• TASK BRIEF: Copy exactly the lines of the data below that run from the line holding "(226, 88) none -> [77,101,153,116] at SLAC" through the line holding "(334, 249) none", both ends included.

• RAW DATA:
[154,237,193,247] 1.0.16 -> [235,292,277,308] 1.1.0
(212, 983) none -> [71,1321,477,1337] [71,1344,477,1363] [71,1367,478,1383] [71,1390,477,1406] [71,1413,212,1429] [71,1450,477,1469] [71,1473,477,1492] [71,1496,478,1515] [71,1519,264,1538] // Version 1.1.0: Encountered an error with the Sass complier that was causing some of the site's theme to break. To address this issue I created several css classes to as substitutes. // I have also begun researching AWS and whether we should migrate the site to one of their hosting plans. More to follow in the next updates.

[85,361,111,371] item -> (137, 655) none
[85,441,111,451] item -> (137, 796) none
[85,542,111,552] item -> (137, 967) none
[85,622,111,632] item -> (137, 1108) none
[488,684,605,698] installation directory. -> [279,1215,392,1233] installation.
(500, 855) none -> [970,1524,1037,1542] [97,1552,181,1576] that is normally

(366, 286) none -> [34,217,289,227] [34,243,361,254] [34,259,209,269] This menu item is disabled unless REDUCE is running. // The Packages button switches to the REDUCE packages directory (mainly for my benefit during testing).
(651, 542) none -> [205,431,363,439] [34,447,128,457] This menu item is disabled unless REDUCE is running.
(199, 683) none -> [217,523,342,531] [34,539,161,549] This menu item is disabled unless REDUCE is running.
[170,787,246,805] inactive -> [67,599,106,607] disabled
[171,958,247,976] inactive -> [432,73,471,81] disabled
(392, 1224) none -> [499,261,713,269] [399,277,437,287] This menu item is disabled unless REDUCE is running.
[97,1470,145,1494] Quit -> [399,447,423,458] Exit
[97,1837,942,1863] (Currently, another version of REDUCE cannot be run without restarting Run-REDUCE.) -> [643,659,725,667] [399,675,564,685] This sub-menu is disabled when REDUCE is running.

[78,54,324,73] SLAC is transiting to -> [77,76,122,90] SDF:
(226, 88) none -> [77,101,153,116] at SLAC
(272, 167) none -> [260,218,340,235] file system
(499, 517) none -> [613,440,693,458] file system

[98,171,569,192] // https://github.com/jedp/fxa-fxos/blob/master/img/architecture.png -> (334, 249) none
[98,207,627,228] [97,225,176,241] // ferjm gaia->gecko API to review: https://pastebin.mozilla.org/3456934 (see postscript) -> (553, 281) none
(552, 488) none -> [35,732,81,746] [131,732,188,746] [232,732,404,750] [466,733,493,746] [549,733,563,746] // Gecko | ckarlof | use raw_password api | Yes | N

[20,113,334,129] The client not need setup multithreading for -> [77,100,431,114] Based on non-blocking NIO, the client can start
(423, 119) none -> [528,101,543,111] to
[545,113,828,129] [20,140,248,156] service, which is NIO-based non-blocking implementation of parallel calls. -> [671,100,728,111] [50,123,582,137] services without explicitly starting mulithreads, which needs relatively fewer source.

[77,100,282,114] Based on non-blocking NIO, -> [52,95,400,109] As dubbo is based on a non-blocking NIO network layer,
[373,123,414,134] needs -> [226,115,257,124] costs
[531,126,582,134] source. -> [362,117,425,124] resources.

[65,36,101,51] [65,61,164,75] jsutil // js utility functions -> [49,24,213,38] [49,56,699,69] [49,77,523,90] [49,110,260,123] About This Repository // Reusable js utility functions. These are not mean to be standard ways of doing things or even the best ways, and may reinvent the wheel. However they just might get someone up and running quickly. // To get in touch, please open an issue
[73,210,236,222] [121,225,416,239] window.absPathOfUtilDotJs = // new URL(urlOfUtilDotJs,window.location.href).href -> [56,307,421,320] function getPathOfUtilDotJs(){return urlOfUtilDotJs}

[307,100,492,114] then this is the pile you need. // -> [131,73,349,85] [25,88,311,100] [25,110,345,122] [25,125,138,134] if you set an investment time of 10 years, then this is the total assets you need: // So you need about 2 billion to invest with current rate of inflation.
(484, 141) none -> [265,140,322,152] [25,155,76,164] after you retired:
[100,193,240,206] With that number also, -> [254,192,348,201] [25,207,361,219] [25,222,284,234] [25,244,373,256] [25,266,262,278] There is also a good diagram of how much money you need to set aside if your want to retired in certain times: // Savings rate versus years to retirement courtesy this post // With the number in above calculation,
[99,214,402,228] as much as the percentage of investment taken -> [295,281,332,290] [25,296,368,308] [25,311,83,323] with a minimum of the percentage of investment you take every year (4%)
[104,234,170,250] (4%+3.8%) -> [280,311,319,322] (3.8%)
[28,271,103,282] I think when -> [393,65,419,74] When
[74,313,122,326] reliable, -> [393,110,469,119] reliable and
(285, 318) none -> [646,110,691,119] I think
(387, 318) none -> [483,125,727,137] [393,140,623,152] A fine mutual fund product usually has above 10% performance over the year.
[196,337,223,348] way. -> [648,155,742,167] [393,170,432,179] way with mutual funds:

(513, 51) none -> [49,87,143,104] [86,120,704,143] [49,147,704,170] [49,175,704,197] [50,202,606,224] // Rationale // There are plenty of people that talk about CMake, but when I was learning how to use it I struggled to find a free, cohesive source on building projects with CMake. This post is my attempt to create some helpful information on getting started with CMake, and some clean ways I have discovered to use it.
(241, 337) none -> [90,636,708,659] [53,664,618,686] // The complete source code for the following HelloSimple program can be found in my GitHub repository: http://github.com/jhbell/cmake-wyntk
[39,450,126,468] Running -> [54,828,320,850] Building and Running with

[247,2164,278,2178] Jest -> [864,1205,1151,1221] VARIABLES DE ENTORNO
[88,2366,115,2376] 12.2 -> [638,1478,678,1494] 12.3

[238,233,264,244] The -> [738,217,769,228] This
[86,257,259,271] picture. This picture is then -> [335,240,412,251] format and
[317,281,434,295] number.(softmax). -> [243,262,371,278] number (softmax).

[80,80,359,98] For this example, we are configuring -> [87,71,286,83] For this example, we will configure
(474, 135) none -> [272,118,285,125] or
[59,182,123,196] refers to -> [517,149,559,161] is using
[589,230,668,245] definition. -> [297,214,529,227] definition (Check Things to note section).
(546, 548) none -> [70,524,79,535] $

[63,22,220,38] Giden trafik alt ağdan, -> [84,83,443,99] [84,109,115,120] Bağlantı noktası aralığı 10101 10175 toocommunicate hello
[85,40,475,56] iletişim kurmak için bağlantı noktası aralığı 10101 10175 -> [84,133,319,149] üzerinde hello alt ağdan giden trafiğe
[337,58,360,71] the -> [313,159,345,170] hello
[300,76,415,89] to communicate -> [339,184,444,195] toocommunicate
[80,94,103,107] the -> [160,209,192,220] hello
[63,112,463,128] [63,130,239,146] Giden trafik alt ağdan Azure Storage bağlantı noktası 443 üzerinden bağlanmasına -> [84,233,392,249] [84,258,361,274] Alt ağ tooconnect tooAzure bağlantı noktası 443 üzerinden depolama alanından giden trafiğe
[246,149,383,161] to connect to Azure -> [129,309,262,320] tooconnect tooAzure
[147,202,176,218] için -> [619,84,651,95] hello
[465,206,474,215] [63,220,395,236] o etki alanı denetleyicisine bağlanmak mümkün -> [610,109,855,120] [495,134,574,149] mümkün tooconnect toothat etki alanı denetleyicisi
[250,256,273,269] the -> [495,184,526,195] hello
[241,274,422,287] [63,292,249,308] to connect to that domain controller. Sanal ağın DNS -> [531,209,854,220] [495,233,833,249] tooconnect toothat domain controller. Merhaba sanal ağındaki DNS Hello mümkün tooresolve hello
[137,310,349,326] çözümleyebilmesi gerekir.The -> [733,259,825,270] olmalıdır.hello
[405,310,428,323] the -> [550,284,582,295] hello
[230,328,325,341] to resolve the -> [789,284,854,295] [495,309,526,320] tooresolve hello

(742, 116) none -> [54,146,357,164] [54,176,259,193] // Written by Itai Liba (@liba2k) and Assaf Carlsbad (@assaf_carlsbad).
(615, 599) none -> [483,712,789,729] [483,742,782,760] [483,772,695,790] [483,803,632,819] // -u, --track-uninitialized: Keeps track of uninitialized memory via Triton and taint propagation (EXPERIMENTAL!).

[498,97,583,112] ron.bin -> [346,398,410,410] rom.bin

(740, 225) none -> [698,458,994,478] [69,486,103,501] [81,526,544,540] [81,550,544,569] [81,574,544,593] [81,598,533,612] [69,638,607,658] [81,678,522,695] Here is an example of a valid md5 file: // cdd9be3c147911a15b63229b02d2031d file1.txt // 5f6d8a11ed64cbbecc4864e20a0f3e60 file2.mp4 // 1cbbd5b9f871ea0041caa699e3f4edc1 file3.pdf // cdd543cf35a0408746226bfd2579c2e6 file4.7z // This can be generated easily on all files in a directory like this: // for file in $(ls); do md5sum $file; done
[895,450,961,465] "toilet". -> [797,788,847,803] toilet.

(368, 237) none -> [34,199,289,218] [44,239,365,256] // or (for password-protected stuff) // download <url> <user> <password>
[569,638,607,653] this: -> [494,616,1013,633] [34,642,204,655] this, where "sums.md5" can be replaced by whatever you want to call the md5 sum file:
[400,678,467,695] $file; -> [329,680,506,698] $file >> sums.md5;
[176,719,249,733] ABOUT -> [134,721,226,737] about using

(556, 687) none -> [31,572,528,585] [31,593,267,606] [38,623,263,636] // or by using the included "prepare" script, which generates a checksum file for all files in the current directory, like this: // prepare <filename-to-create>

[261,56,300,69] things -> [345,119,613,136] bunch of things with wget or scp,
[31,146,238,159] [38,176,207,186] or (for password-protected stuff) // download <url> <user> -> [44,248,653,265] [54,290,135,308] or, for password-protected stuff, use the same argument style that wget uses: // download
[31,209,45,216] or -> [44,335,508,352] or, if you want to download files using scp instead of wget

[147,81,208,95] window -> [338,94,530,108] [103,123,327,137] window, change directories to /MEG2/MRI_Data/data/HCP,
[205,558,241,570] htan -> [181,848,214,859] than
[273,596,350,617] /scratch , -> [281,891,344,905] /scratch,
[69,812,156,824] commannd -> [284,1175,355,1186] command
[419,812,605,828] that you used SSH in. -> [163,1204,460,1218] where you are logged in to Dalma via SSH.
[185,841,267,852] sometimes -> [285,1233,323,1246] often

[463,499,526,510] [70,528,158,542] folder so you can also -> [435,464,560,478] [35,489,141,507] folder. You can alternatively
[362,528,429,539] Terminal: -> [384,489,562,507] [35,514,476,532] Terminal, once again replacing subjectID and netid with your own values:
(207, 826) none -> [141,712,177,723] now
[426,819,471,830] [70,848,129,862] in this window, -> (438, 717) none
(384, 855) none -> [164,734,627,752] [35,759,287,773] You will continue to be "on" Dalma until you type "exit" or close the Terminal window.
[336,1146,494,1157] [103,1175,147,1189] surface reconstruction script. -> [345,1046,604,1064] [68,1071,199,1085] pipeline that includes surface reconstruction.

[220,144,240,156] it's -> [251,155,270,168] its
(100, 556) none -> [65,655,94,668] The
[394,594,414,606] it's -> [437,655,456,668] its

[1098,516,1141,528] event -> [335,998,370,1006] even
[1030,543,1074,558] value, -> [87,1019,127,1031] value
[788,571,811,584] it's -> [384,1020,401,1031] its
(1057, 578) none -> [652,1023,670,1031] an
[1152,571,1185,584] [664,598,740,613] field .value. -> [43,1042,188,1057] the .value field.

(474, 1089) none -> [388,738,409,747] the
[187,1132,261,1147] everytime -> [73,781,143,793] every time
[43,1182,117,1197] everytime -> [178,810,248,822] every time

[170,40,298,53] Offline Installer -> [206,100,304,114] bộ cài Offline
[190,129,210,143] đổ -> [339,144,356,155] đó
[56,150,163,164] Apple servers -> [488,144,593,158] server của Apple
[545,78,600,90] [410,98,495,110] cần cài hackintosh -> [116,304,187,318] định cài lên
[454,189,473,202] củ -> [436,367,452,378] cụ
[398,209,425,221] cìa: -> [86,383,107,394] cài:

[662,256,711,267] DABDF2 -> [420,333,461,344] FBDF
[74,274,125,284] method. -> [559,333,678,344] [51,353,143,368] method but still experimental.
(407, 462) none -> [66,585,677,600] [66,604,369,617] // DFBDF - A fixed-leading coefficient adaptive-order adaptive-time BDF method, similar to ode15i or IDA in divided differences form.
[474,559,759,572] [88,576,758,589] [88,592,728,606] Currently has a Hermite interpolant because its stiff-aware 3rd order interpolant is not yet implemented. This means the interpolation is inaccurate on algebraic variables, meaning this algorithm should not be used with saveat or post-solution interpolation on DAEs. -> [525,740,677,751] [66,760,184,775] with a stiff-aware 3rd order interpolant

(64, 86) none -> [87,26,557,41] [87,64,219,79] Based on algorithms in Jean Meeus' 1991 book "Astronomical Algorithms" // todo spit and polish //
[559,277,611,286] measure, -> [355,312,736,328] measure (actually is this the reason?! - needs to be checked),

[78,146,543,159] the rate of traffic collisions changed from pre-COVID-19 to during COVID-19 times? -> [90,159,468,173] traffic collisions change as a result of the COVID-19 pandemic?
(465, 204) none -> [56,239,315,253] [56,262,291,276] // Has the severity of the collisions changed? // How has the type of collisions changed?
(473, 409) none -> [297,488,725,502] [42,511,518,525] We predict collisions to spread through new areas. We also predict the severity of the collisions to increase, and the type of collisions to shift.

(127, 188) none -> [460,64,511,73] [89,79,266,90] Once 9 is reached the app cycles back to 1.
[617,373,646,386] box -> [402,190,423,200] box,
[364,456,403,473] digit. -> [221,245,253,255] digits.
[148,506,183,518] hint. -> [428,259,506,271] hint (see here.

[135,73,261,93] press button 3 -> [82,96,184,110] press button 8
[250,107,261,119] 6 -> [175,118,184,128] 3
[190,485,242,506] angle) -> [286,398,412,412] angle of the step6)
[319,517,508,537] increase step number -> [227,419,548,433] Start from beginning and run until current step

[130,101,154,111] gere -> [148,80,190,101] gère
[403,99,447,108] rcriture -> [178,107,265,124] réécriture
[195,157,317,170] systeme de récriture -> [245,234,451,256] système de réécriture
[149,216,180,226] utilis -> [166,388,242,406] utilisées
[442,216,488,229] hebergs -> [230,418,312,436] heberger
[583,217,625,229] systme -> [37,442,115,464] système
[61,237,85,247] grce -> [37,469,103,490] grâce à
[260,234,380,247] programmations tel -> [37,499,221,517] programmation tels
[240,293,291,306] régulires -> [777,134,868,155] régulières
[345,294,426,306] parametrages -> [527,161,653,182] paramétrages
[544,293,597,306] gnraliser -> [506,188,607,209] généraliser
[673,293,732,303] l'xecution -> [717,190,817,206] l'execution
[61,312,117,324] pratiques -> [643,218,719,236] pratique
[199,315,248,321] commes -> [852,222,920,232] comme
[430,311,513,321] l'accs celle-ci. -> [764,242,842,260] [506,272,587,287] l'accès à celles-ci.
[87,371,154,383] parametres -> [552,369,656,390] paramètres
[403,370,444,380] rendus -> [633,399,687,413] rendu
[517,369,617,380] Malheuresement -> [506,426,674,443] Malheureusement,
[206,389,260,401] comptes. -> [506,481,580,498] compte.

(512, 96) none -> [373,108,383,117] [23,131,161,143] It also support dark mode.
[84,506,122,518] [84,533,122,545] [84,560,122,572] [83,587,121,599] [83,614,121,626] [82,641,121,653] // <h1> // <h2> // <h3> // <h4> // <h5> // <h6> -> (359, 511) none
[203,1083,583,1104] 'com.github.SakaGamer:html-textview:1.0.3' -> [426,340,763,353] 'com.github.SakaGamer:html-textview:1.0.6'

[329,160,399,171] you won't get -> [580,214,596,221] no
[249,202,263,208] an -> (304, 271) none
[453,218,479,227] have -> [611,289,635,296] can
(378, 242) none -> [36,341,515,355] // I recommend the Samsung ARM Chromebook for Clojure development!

• WRITTEN SOLUTION:
(226, 88) none -> [77,101,153,116] at SLAC
(272, 167) none -> [260,218,340,235] file system
(499, 517) none -> [613,440,693,458] file system

[98,171,569,192] // https://github.com/jedp/fxa-fxos/blob/master/img/architecture.png -> (334, 249) none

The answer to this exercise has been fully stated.